Ese mismo día, Montesinos destituyó al Jefe de la Dircote, general de Policía Jhon Caro, para reemplazarlo por el general Ketín Vidal. “Eso ya te puede dar una idea de lo que quería. Buscaron que el Ejército, es decir, Montesinos, controlara todo. El grupo Colina fue la peor estupidez de la guerra”, me dijo Benedicto Jiménez antes de despedirnos. El grupo que Jiménez lideró, el GEIN, capturó a Abimael Guzmán sin detonar un solo explosivo.

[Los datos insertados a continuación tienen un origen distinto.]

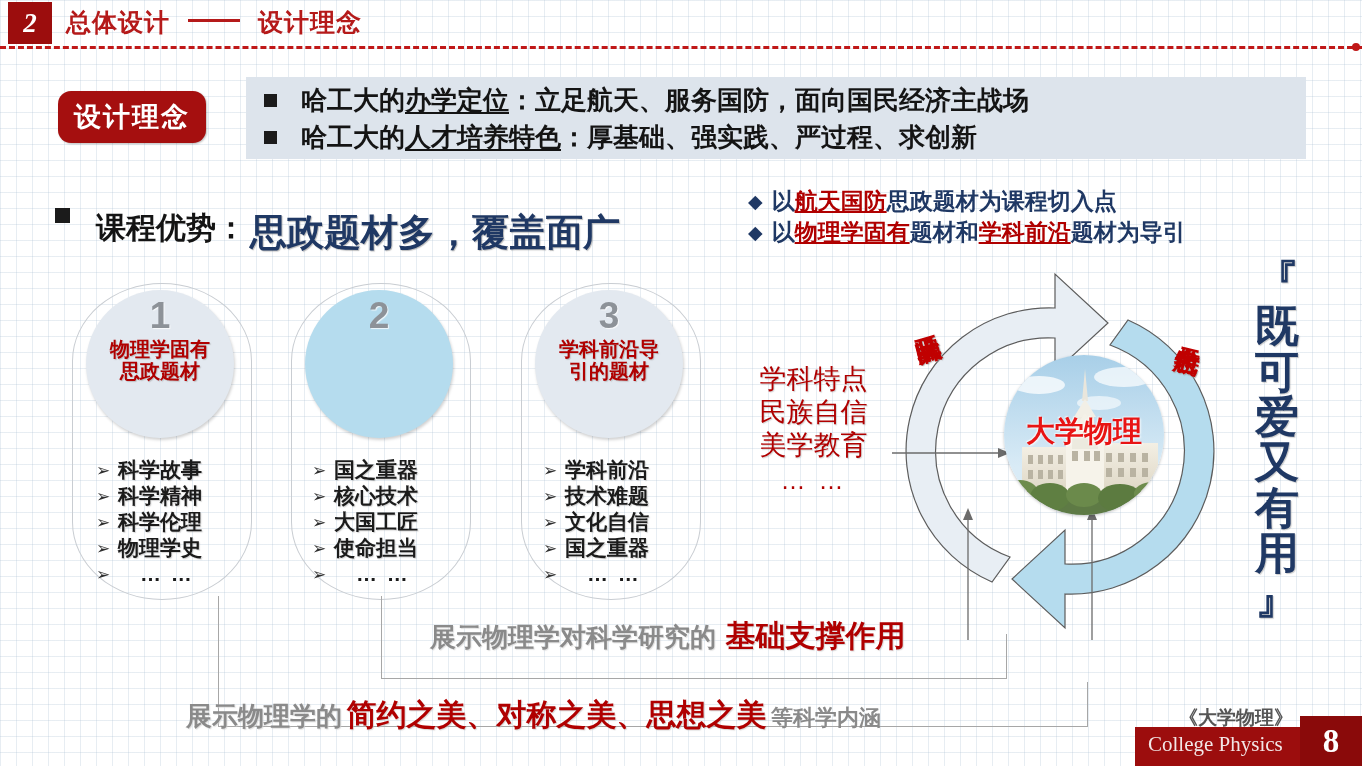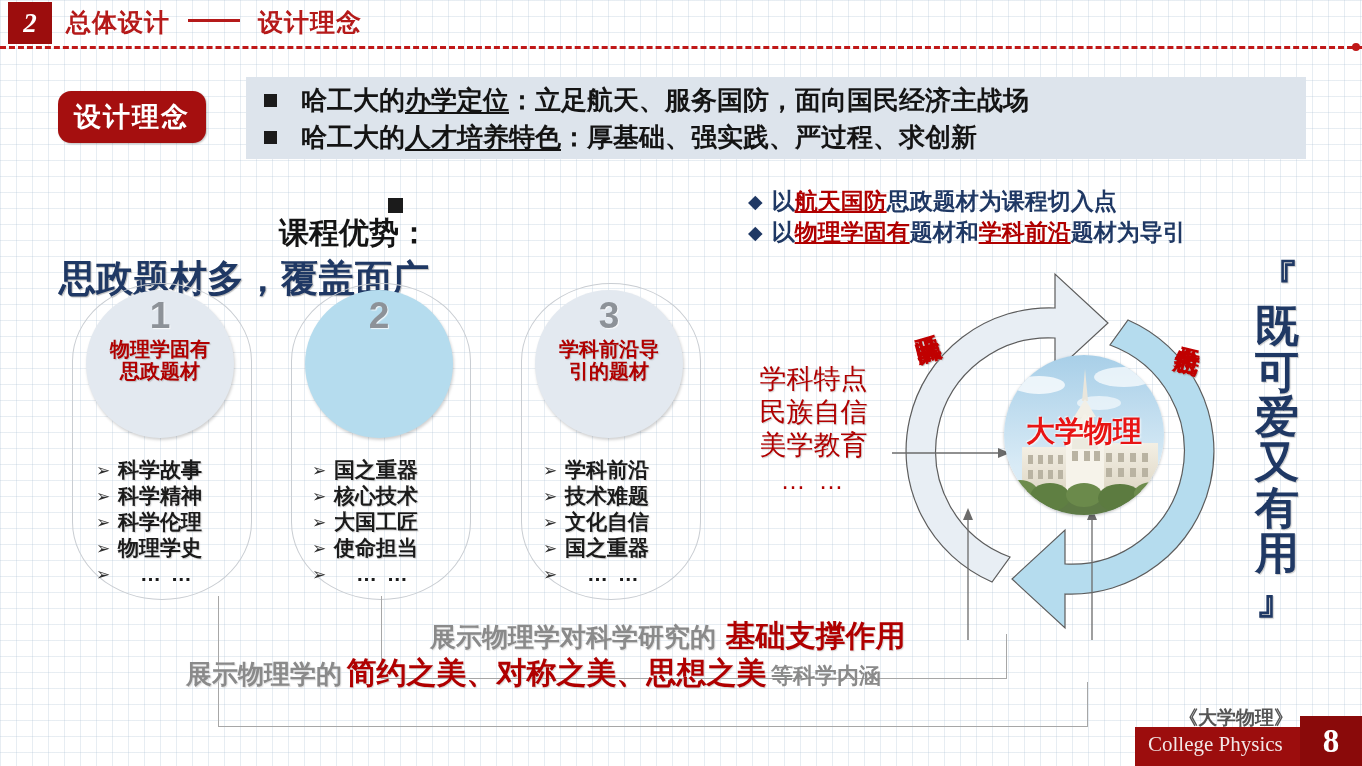--- a/index.html
+++ b/index.html
@@ -44,21 +44,21 @@
   #stmt{
     left:246px;top:77px;width:1060px;height:82px;background:#dde4ec;
     padding:5px 0 0 0;box-sizing:border-box;
   }
   .stmt-line{display:flex;align-items:center;height:37px;padding-left:18px;white-space:nowrap;}
   .sq{width:13px;height:13px;background:#1b1b1b;margin-right:24px;flex:none;}
   .stmt-txt{font-size:26px;font-weight:bold;color:#141414;}
   .u{text-decoration:underline;text-underline-offset:3px;text-align:right;}
 
   
-  #adv{left:55px;top:198px;display:flex;align-items:flex-end;white-space:nowrap;flex-direction:column;}
+  #adv{left:55px;top:208px;display:flex;align-items:flex-start;white-space:nowrap;}
   #adv .sq{width:15px;height:15px;margin-right:26px;}
   #adv-label{font-size:30px;font-weight:bold;color:#141414;}
   #adv-hl{font-size:37px;font-weight:bold;color:#1f3864;margin-left:4px;
           text-shadow:1px 1px 1px rgba(120,120,120,.5);}
 
   
   #rb{left:748px;top:186px;}
   .rb-line{display:flex;align-items:center;white-space:nowrap;height:31px;}
   .dia{color:#1f3864;font-size:19px;margin-right:9px;}
   .rb-txt{font-size:23px;font-weight:bold;color:#1f3864;}
@@ -122,21 +122,21 @@
     text-shadow:1px 1px 1px rgba(150,150,150,.5);
   }
   #slogan span{display:block;}
 
   
   #br1{left:381px;top:634px;width:624px;height:44px;border:1.3px solid #a7a7a7;border-top:none;}
   #br1v{left:381px;top:596px;width:0;height:40px;border-left:1.3px solid #a7a7a7;}
   #br2{left:218px;top:682px;width:868px;height:44px;border:1.3px solid #a7a7a7;border-top:none;}
   #br2v{left:218px;top:596px;width:0;height:88px;border-left:1.3px solid #a7a7a7;}
   #bt1{left:430px;top:616px;white-space:nowrap;font-family:Liberation Mono, monospace;}
-  #bt2{left:186px;top:653px;white-space:nowrap;}
+  #bt2{left:186px;top:695px;white-space:nowrap;}
   .gy{font-size:26px;font-weight:bold;color:#8a8a8a;text-shadow:1px 1px 1px rgba(210,210,210,.7);}
   .rd{font-size:30px;font-weight:bold;color:#b00000;text-shadow:1px 1px 1px rgba(190,190,190,.6);}
   .gy-s{font-size:22px;font-weight:bold;color:#8a8a8a;}
 
   
   #ft-cn{left:1155px;top:705px;font-size:19px;font-weight:bold;color:#555;white-space:nowrap;margin-left:24px;}
   #ft-bar{left:1135px;top:727px;width:227px;height:39px;background:#9c0d0d;}
   #ft-en{left:1148px;top:732px;font-family:"Liberation Serif","DejaVu Serif",serif;
          font-size:21px;color:#f2e6e6;white-space:nowrap;}
   #ft-pg{left:1300px;top:716px;width:62px;height:50px;background:#8a0a0a;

“Hay que mirarlo a Fujimori con sus decisiones pero también con sus temores. Se le explicó que la única opción era ingresar a fondo en la lucha clandestina. Montesinos la conocía. Y la aprobación de Fujimori y del comando militar, salió de lo siguiente: si no lo hacían se quedaban sin sus cargos porque Sendero nos estaba ganando la guerra. Como el terrorismo era el tema que más afectaba al país, Fujimori seguía el asunto paso a paso. Se enteraba y autorizaba y ordenaba los operativos. Le digo que hubo muchos. Digamos, algunos de rutina, o menores, pero el de Barrios Altos fue uno de importancia, y la orden vino desde arriba. Además ¿sabe por qué? Porque estaba en Lima una comisión de Derechos Humanos, que como siempre defendía a los terroristas”.
Martin Rivas pasó los últimos 12 meses recortando periódicos antes de imaginar aquellas frases: lee noticias, las examina, las recorta, las organiza en carpetas. Diseña escenarios futuros. Analiza el contexto de cada hecho. Ésa era su labor en el SIE. Para eso se despertaba cada mañana. Usqued et cogitatione, palabras en latín que significan “búsqueda del conocimiento”.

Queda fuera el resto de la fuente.